Records follow. Pull out every line that contains "Execution".

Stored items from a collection
══════════════════════════════

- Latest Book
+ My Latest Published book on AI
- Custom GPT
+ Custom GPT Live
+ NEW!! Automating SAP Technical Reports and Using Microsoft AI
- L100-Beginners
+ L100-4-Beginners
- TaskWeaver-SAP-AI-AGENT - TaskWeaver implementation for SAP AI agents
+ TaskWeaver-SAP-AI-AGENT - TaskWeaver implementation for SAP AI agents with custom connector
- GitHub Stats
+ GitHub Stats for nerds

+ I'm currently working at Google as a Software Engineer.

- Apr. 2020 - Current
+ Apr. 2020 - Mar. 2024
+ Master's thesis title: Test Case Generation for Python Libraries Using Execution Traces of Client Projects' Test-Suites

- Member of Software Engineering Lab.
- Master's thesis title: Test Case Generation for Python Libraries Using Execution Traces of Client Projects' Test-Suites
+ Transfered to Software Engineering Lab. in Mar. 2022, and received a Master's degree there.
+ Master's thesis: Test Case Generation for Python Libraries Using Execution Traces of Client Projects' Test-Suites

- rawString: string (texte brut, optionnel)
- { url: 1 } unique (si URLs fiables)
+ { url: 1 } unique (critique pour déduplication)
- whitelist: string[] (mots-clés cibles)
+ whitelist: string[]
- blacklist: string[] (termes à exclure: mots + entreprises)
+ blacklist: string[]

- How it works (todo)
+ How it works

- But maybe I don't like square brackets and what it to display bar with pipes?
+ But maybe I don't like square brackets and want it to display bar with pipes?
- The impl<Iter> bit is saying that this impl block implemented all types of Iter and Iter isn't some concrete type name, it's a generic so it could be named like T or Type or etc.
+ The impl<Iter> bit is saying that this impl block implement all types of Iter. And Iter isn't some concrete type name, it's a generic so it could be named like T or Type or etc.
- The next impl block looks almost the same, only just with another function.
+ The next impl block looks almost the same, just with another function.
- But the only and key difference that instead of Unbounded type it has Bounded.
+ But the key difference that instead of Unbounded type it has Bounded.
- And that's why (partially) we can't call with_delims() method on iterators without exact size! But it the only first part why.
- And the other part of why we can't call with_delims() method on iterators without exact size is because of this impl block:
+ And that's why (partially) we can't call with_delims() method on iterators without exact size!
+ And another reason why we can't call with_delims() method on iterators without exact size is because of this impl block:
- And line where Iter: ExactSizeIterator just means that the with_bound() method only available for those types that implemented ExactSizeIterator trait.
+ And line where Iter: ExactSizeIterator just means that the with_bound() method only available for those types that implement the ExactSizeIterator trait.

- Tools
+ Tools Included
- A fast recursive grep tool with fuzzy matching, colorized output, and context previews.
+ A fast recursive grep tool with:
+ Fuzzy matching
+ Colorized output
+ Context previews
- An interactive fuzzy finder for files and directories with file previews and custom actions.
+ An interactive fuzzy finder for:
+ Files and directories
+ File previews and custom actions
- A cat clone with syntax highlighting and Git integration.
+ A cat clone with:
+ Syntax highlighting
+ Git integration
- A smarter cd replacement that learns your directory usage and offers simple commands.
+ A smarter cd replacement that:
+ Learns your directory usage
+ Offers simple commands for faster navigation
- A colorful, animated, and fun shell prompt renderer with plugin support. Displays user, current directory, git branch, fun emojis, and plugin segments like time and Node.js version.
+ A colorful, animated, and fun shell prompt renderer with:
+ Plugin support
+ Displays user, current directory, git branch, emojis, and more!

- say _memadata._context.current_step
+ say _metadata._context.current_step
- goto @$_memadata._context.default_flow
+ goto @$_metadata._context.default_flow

══════════════════════════════

▶ **Solution**:
+ Master's thesis title: Test Case Generation for Python Libraries Using Execution Traces of Client Projects' Test-Suites
- Master's thesis title: Test Case Generation for Python Libraries Using Execution Traces of Client Projects' Test-Suites
+ Master's thesis: Test Case Generation for Python Libraries Using Execution Traces of Client Projects' Test-Suites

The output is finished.